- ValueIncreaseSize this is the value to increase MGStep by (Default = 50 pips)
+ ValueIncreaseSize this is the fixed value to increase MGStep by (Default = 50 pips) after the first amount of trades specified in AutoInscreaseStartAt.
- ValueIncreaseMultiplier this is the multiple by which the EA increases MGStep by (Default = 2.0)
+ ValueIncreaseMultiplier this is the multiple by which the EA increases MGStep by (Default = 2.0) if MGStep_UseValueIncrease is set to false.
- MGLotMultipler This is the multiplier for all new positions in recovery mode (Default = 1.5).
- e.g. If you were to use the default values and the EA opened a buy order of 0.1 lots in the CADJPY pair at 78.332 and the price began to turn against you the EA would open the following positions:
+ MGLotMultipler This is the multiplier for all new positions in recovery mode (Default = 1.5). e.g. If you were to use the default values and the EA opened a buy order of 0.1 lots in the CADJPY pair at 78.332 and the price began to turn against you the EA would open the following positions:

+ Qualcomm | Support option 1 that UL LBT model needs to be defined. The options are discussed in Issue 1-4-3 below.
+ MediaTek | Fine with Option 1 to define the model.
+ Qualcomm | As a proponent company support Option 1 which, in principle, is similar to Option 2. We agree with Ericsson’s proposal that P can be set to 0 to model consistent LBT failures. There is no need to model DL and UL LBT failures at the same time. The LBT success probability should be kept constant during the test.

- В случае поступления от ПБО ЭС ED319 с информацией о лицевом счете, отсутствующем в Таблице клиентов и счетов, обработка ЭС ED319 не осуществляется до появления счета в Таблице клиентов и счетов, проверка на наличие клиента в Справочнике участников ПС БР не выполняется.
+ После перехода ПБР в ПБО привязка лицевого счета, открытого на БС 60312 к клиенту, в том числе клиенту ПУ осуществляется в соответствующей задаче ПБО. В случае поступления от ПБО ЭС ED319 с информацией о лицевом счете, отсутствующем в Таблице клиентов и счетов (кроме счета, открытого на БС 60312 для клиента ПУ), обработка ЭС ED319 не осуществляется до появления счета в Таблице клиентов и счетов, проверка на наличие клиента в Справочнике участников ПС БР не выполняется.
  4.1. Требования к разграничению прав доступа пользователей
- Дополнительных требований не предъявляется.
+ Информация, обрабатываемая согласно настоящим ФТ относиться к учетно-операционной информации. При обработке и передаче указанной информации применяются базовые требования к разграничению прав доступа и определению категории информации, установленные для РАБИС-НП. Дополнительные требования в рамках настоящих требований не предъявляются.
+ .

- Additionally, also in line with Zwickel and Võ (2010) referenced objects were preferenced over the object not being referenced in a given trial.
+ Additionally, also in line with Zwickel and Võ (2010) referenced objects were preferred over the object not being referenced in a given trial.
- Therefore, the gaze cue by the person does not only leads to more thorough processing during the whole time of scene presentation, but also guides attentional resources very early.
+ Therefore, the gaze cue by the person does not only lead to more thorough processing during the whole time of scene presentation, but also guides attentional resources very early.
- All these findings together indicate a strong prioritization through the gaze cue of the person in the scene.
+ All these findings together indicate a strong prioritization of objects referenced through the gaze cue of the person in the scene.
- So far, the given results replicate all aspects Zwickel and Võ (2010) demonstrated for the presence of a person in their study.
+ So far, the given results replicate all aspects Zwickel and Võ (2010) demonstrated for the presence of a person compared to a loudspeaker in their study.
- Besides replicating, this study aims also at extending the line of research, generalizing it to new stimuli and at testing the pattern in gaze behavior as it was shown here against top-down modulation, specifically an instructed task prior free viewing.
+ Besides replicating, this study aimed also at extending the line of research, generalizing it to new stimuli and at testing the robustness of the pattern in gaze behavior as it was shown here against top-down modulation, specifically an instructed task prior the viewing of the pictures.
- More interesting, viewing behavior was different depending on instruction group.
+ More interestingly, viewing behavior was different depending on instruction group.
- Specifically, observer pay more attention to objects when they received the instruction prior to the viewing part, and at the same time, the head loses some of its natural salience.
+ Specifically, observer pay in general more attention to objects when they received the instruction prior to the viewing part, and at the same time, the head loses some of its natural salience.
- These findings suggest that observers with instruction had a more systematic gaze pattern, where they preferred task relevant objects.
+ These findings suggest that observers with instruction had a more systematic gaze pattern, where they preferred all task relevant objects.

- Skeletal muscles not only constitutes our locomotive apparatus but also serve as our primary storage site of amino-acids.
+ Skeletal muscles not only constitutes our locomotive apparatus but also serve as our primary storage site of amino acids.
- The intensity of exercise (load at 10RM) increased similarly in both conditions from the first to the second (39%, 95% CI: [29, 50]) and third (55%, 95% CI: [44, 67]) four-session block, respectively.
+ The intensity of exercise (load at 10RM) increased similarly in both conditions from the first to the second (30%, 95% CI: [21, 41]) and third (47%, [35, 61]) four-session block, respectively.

TASK DIRECTIONS: All of the records are to be reproduced exactly as they were given.

PROBLEM SOLUTION:
- ValueIncreaseSize this is the value to increase MGStep by (Default = 50 pips)
+ ValueIncreaseSize this is the fixed value to increase MGStep by (Default = 50 pips) after the first amount of trades specified in AutoInscreaseStartAt.
- ValueIncreaseMultiplier this is the multiple by which the EA increases MGStep by (Default = 2.0)
+ ValueIncreaseMultiplier this is the multiple by which the EA increases MGStep by (Default = 2.0) if MGStep_UseValueIncrease is set to false.
- MGLotMultipler This is the multiplier for all new positions in recovery mode (Default = 1.5).
- e.g. If you were to use the default values and the EA opened a buy order of 0.1 lots in the CADJPY pair at 78.332 and the price began to turn against you the EA would open the following positions:
+ MGLotMultipler This is the multiplier for all new positions in recovery mode (Default = 1.5). e.g. If you were to use the default values and the EA opened a buy order of 0.1 lots in the CADJPY pair at 78.332 and the price began to turn against you the EA would open the following positions:

+ Qualcomm | Support option 1 that UL LBT model needs to be defined. The options are discussed in Issue 1-4-3 below.
+ MediaTek | Fine with Option 1 to define the model.
+ Qualcomm | As a proponent company support Option 1 which, in principle, is similar to Option 2. We agree with Ericsson’s proposal that P can be set to 0 to model consistent LBT failures. There is no need to model DL and UL LBT failures at the same time. The LBT success probability should be kept constant during the test.

- В случае поступления от ПБО ЭС ED319 с информацией о лицевом счете, отсутствующем в Таблице клиентов и счетов, обработка ЭС ED319 не осуществляется до появления счета в Таблице клиентов и счетов, проверка на наличие клиента в Справочнике участников ПС БР не выполняется.
+ После перехода ПБР в ПБО привязка лицевого счета, открытого на БС 60312 к клиенту, в том числе клиенту ПУ осуществляется в соответствующей задаче ПБО. В случае поступления от ПБО ЭС ED319 с информацией о лицевом счете, отсутствующем в Таблице клиентов и счетов (кроме счета, открытого на БС 60312 для клиента ПУ), обработка ЭС ED319 не осуществляется до появления счета в Таблице клиентов и счетов, проверка на наличие клиента в Справочнике участников ПС БР не выполняется.
  4.1. Требования к разграничению прав доступа пользователей
- Дополнительных требований не предъявляется.
+ Информация, обрабатываемая согласно настоящим ФТ относиться к учетно-операционной информации. При обработке и передаче указанной информации применяются базовые требования к разграничению прав доступа и определению категории информации, установленные для РАБИС-НП. Дополнительные требования в рамках настоящих требований не предъявляются.
+ .

- Additionally, also in line with Zwickel and Võ (2010) referenced objects were preferenced over the object not being referenced in a given trial.
+ Additionally, also in line with Zwickel and Võ (2010) referenced objects were preferred over the object not being referenced in a given trial.
- Therefore, the gaze cue by the person does not only leads to more thorough processing during the whole time of scene presentation, but also guides attentional resources very early.
+ Therefore, the gaze cue by the person does not only lead to more thorough processing during the whole time of scene presentation, but also guides attentional resources very early.
- All these findings together indicate a strong prioritization through the gaze cue of the person in the scene.
+ All these findings together indicate a strong prioritization of objects referenced through the gaze cue of the person in the scene.
- So far, the given results replicate all aspects Zwickel and Võ (2010) demonstrated for the presence of a person in their study.
+ So far, the given results replicate all aspects Zwickel and Võ (2010) demonstrated for the presence of a person compared to a loudspeaker in their study.
- Besides replicating, this study aims also at extending the line of research, generalizing it to new stimuli and at testing the pattern in gaze behavior as it was shown here against top-down modulation, specifically an instructed task prior free viewing.
+ Besides replicating, this study aimed also at extending the line of research, generalizing it to new stimuli and at testing the robustness of the pattern in gaze behavior as it was shown here against top-down modulation, specifically an instructed task prior the viewing of the pictures.
- More interesting, viewing behavior was different depending on instruction group.
+ More interestingly, viewing behavior was different depending on instruction group.
- Specifically, observer pay more attention to objects when they received the instruction prior to the viewing part, and at the same time, the head loses some of its natural salience.
+ Specifically, observer pay in general more attention to objects when they received the instruction prior to the viewing part, and at the same time, the head loses some of its natural salience.
- These findings suggest that observers with instruction had a more systematic gaze pattern, where they preferred task relevant objects.
+ These findings suggest that observers with instruction had a more systematic gaze pattern, where they preferred all task relevant objects.

- Skeletal muscles not only constitutes our locomotive apparatus but also serve as our primary storage site of amino-acids.
+ Skeletal muscles not only constitutes our locomotive apparatus but also serve as our primary storage site of amino acids.
- The intensity of exercise (load at 10RM) increased similarly in both conditions from the first to the second (39%, 95% CI: [29, 50]) and third (55%, 95% CI: [44, 67]) four-session block, respectively.
+ The intensity of exercise (load at 10RM) increased similarly in both conditions from the first to the second (30%, 95% CI: [21, 41]) and third (47%, [35, 61]) four-session block, respectively.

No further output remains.